There are real savings to be made in greener energy procurement. If you examine your energy and water usage, you may quickly realise that you’re paying high prices to a supplier when some of resources could be taken care of in-house. This approach to energy generation will become more commonplace in the future as nations begin to embrace ambitious new net-zero emission targets.
For example, you could install solar panels or other green energy generators, while wastewater from the kitchens could be reused to heat and power the building. Finding greener alternatives and setting up these circular inputs not only cuts your energy bills, but reduces waste and therefore the impact on the planet. Over the past decade, Denmark has led the way in unlocking the potential of wastewater. For instance, the metal machining company, AAOsteel, is able to reuse 95% of its industrial wastewater usage. This investment was paid back in less than 2 years from the overall savings incurred.
Think of Your Product as a Service
Rather than investing in production lines and buying materials at scale, your time, energy and money would be better spent in building and strengthening the customer relationship. De-materialising a product portfolio and shifting from offering physical products to offering services, or a combination of the two is becoming increasingly popular.
If you can provide a consistent quality of service through the same product, you don’t need to plough money into acquiring new custom because people will stay faithful and trust what they’re getting.

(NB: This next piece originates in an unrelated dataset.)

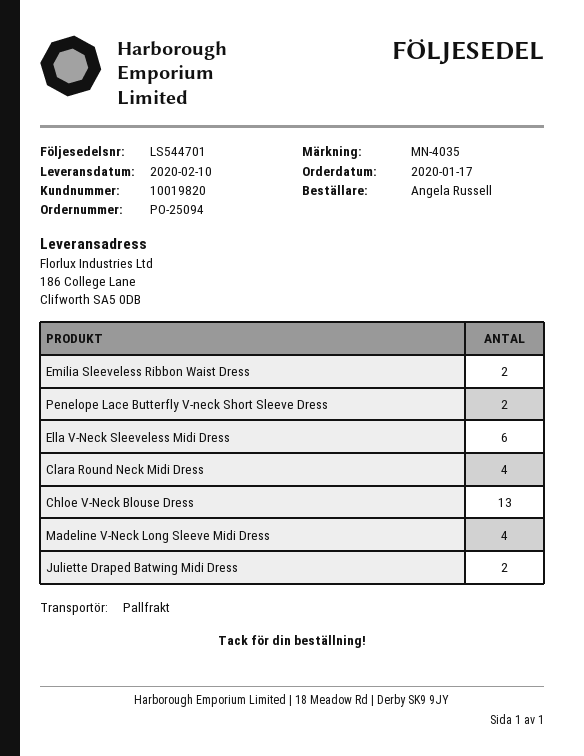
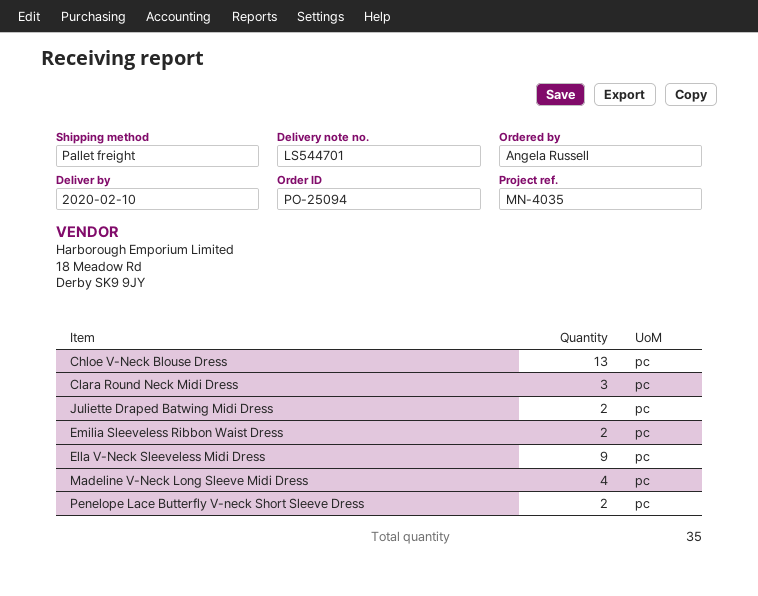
Ella V-Neck Sleeveless Midi Dress: 6 -> 9
Clara Round Neck Midi Dress: 4 -> 3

Resource efficiency is, therefore, increased, because revenues can be received for longer on the same investment. As an example, Dutch multinational Philips has changed its commercial business model from selling bulbs to light as a service, thereby demonstrating how companies must evolve to remain efficient and competitive. The likes of H&M have also pledged to shift towards more resource efficient business models.
Extending Product Life
“Product life extension” is an approach increasing in popularity as one part of the multifaceted solutions to create a circular economy. It’s a term that describes how long a product or item can be used for, with the ultimate goal of maximizing any given product’s lifespan or “utilization” rate. Being able to refurbish or repair a product nearing the end of its life will lead to significant cost savings. By prolonging a product’s life, you can save on new marketing and customer acquisition, because people will remain loyal to your brand even in difficult times.
Companies such as Clothes Doctor and Patagonia have already demonstrated that this works, through their innovative business methods. By repairing and refurbishing products, you also reduce the amount of waste which goes to landfill, a win-win for both your company and the planet.